Man is also clearly something more than a tool using Chimp. Something profound and mysterious developed us into Human Beings; even Arthur C Clarkes 2001 recognises this.
For anyone to suggest that the Giza great pyramid is no more significant than a chimp digging holes with a stick is again idiotic.
To again suggest that you are nothing is only one part of the equation. Sages of all ages have also said 'That art thou' or Atman is Brahman or the particle contains the whole.
Good stuff from Bob in laying waste to this deeply vacuous and damaging secularist dogma.

Scythemantis said...

Every word of this is pretentious swill. Your interpretation of the left is a needlessly demonized caricature (the right has equivalent if not far more repugnant flaws), you have utterly no clue what any of it is about yet boldly lay out what you WANT to define it as and seriously grasp at straws in the process.

You're deluded by hate and fail miserably to grasp what you believe you're deconstructing.
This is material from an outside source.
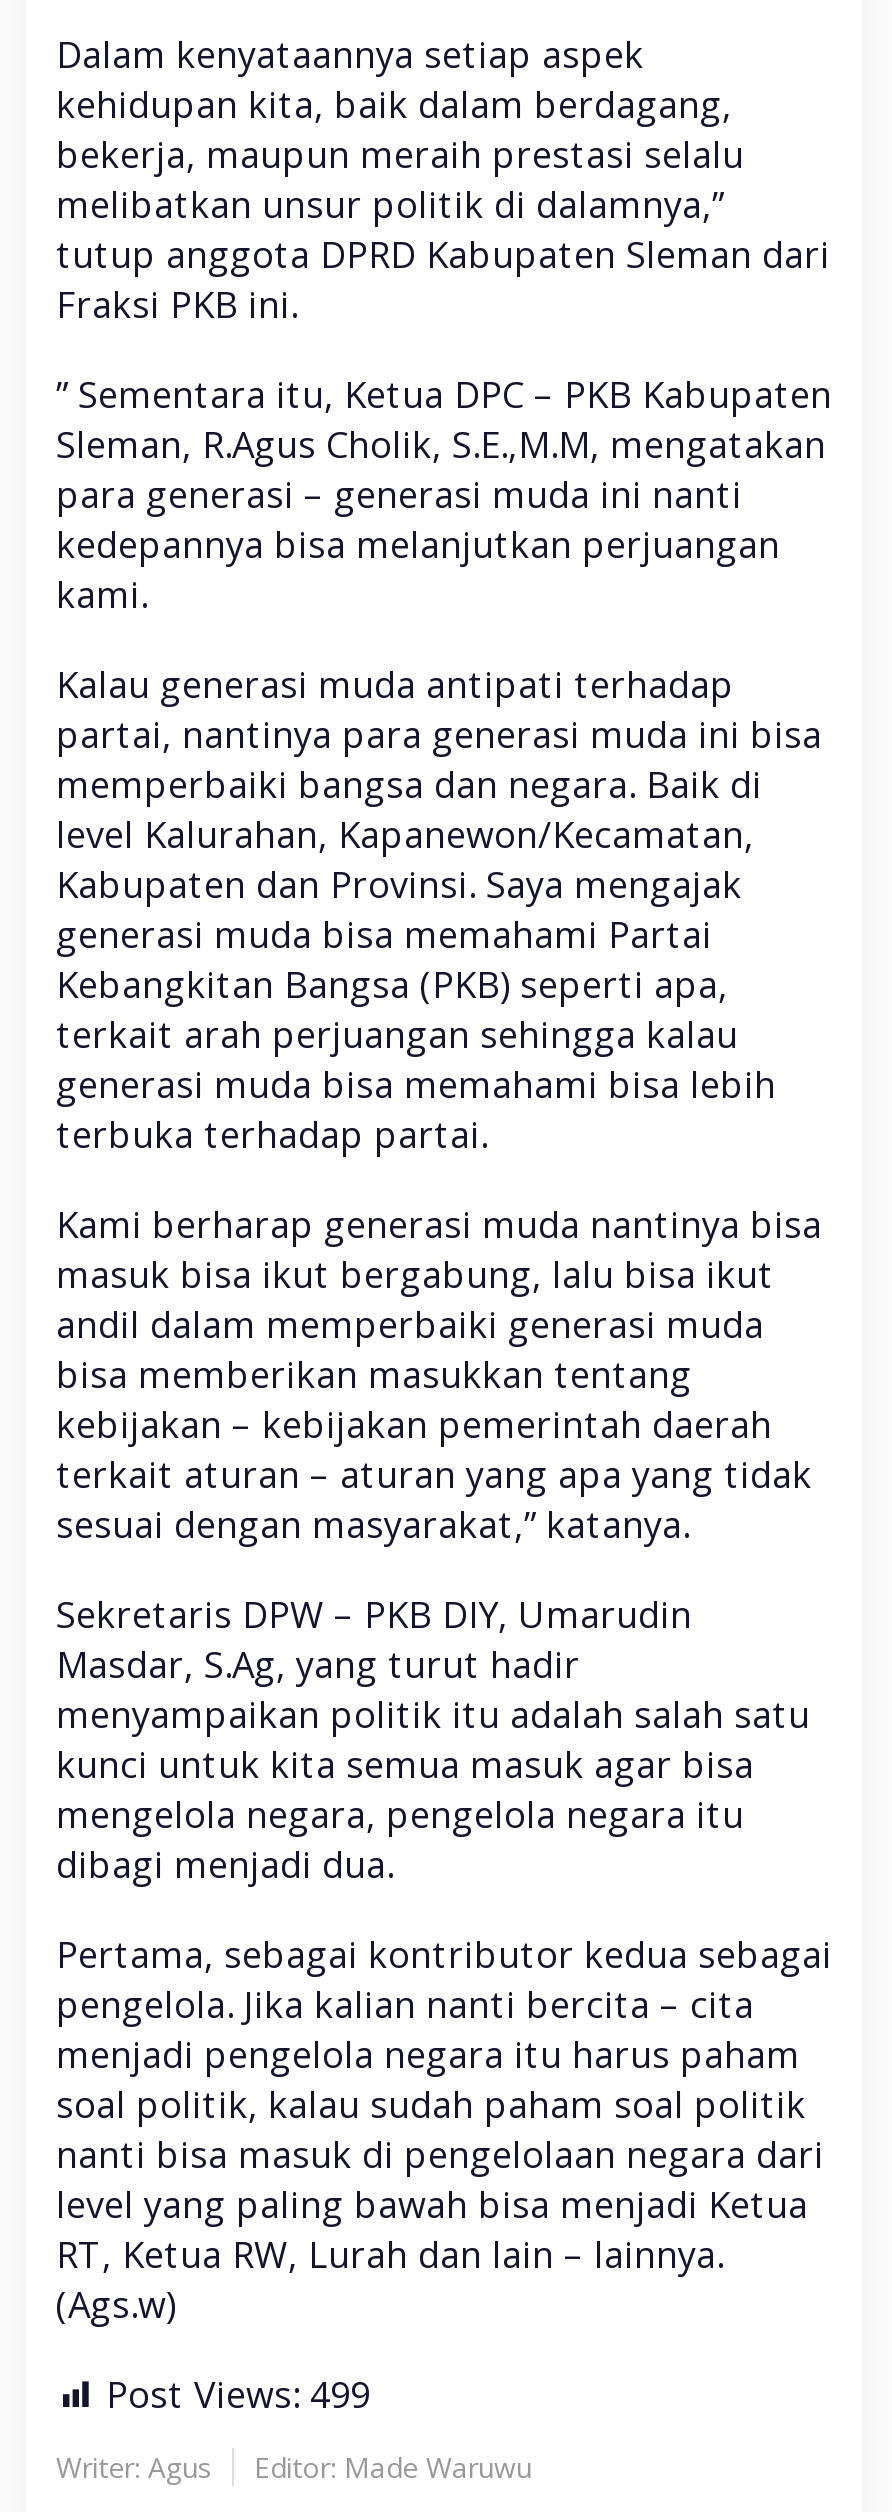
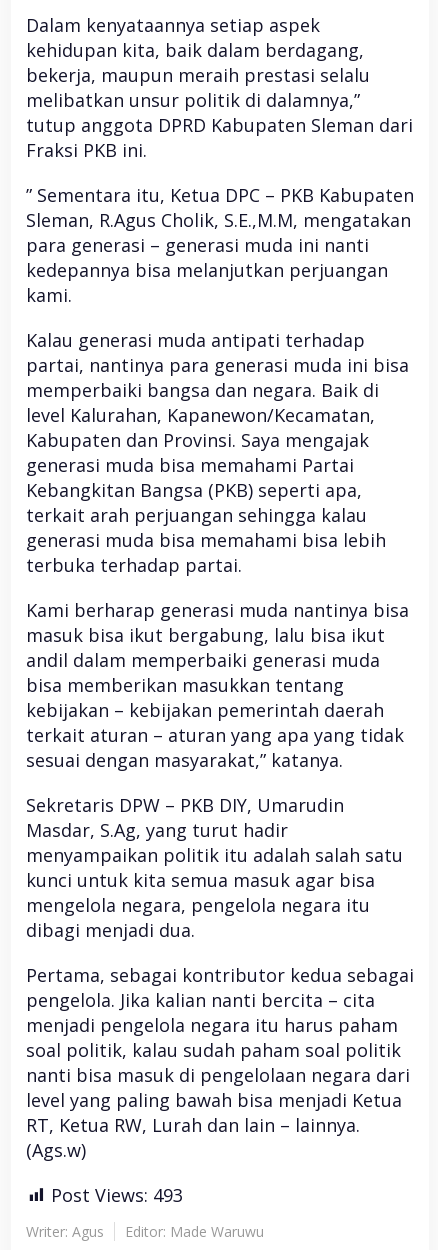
- Post Views: 499
+ Post Views: 493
The left is not remotely satanic. Satanism is about self-worship and indulgence, liberalism is about freedom and fairness. Freedom and fairness can go too far, but the opposite extreme - the totalitarian hell-hole that conservatives work towards establishing - is far more horrifying.

Rick said...

What is that..a form letter?

Ilíon said...

No, it's a "Dear John letter" from someone who has taken leave of his reason.